- _RECORDED DATA_:
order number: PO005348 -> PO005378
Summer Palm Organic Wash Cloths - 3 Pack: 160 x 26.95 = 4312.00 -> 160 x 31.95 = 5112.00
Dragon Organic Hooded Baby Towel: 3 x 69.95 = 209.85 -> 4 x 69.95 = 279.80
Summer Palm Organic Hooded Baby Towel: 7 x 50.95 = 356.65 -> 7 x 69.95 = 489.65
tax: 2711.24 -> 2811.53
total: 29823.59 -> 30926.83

* * *

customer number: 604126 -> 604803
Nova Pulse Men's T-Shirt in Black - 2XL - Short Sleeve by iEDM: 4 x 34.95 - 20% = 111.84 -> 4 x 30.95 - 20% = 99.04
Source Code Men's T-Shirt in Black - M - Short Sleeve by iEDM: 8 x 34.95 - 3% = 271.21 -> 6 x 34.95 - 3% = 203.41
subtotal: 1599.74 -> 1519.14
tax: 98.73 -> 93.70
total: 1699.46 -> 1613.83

* * *

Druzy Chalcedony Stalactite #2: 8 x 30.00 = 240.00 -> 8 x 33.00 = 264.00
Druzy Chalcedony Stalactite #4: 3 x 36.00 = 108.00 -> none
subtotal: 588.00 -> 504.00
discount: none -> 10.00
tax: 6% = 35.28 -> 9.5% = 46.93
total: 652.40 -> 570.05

- _EXERCISE PROMPT_:
Of all the entries above, output exactly the lines between the one holding "customer number: 604126 -> 604803" and the one holding "total: 1699.46 -> 1613.83", inclusive.

- _ANSWER TO THIS EXERCISE_:
customer number: 604126 -> 604803
Nova Pulse Men's T-Shirt in Black - 2XL - Short Sleeve by iEDM: 4 x 34.95 - 20% = 111.84 -> 4 x 30.95 - 20% = 99.04
Source Code Men's T-Shirt in Black - M - Short Sleeve by iEDM: 8 x 34.95 - 3% = 271.21 -> 6 x 34.95 - 3% = 203.41
subtotal: 1599.74 -> 1519.14
tax: 98.73 -> 93.70
total: 1699.46 -> 1613.83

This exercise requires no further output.